» Exercise instructions:
The data below holds a line containing "(83, 282) none -> (462, 287) //" and a line containing "(343, 464) none -> (552, 665) //"; please quote exactly those two lines and every line between them, and nothing else.

Change detection outputs
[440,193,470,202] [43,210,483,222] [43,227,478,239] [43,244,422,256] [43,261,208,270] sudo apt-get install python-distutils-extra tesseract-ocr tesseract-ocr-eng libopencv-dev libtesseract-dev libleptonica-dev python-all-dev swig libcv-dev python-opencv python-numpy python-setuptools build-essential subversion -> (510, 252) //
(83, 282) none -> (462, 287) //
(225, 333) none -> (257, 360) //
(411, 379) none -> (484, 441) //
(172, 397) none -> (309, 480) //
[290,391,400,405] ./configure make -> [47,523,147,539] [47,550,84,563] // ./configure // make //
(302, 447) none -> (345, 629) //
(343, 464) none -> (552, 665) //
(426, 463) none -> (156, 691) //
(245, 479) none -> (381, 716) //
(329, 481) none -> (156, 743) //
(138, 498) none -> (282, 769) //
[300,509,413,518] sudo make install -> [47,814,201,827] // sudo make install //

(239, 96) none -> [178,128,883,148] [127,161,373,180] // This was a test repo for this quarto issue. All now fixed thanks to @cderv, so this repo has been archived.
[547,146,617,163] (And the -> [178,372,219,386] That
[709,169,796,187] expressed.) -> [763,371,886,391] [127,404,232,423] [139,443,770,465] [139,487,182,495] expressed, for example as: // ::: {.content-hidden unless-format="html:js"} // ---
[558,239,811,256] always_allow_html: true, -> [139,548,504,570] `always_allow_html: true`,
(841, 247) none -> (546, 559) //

» Answer to the problem:
(83, 282) none -> (462, 287) //
(225, 333) none -> (257, 360) //
(411, 379) none -> (484, 441) //
(172, 397) none -> (309, 480) //
[290,391,400,405] ./configure make -> [47,523,147,539] [47,550,84,563] // ./configure // make //
(302, 447) none -> (345, 629) //
(343, 464) none -> (552, 665) //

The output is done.